Long-touted on Twitter by its friends,
its enemies not yet found, still to stir
from their long sleep of indifference.

What is present even in these lines whose purpose is, perhaps, ‘political’ with a small ‘p’, is the quiet rhythmic pulse with underpins all Murray’s poems.

That assured rhythmic control is often allied with a closely observational sense in Murray’s writing. And the final effect of this combination is a warm lyrical quality to these texts. The poem, ‘Venus’ depicts the painting of a nude by Cranach the Elder in the painter’s studio, in the dead of winter, ‘where ice made dragons // on the window-pane / and lust froze up before the twist / of water left the opened tap.’ Murray’s deft imagination creates the strikingly visual image of the ice making ‘dragons’ on the window. Then he yokes the freezing of lust with the unfrozen water in the tap; and does so, in part, with that nice half-rhyme of ‘lust’ and ‘twist’.

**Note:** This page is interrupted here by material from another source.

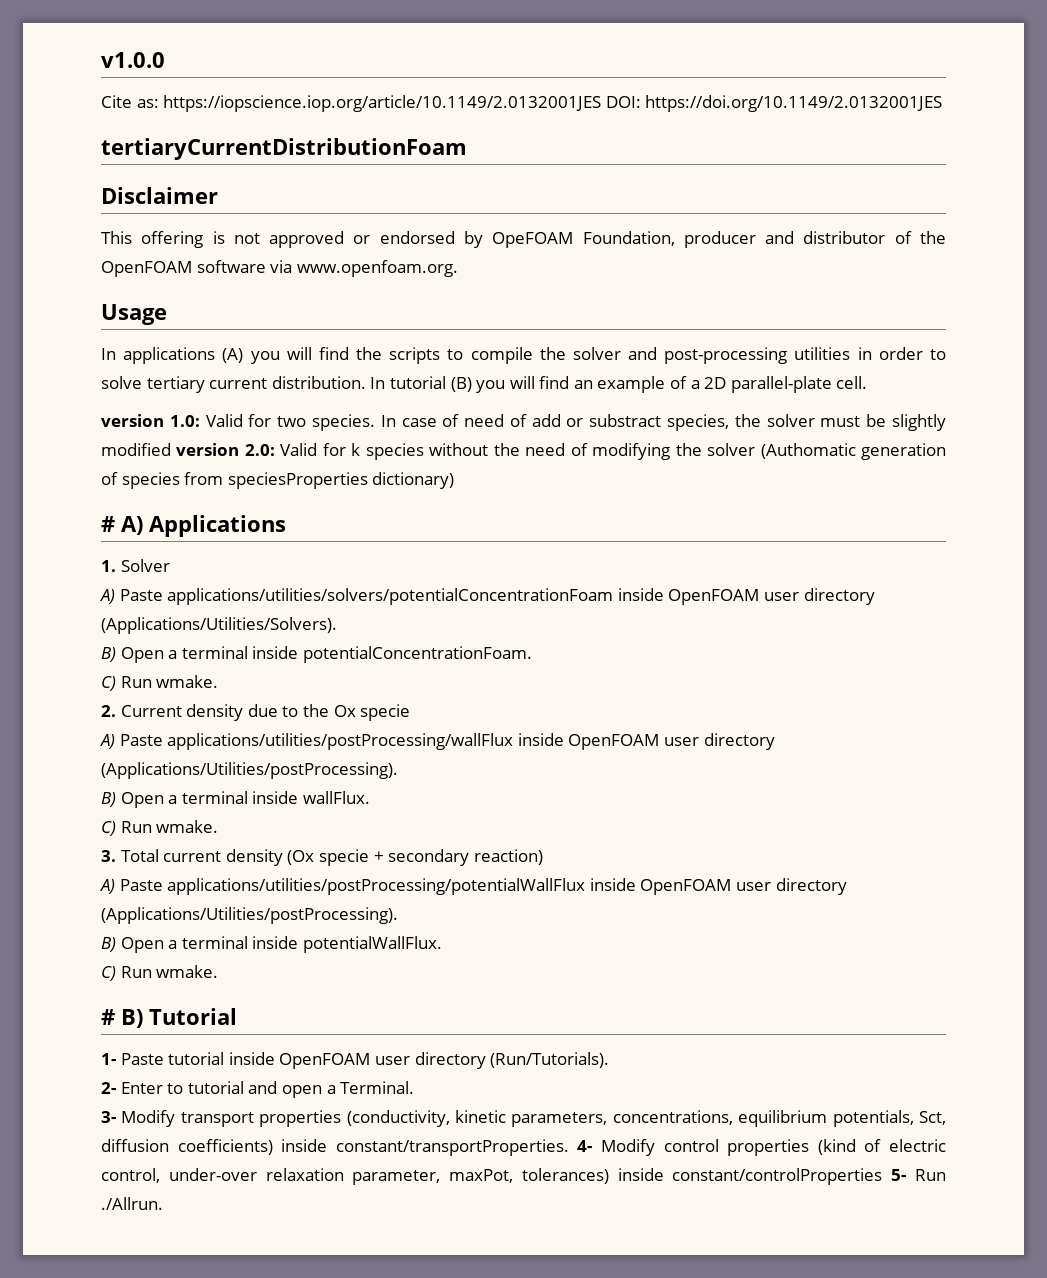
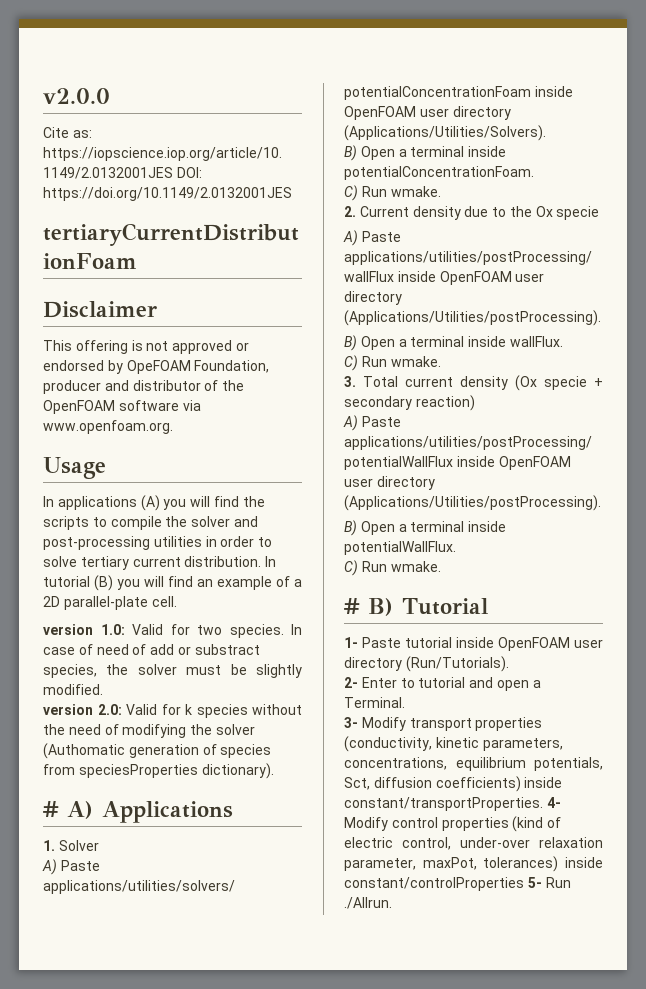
[101,52,165,68] v1.0.0 -> [43,88,110,104] v2.0.0
[101,443,171,456] modified -> [43,684,103,695] modified. //
[372,472,455,489] dictionary) -> [201,763,274,779] dictionary).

Perhaps Murray’s satire is a natural development of that other ability his poetry has, an ability to look at a scene and depict it with real emotional precision. In that way, Murray’s lyrics share the laser like focus of his satire. The emotional precision of Murray’s poems drive the quiet narrative that leads the poems. And in that precision there is a feeling of what might be right entwined with what might be possible, as in the poem ‘Island’, which is here quoted in full:

Brendan’s monks have lit a fire
where gutted fish brown on whittled sticks,
and God is thanked for the air of a small island.

There is no hint of what’s to come:
the slide of embers, the tilt and scatter
when the whale lifts itself from seeming sleep.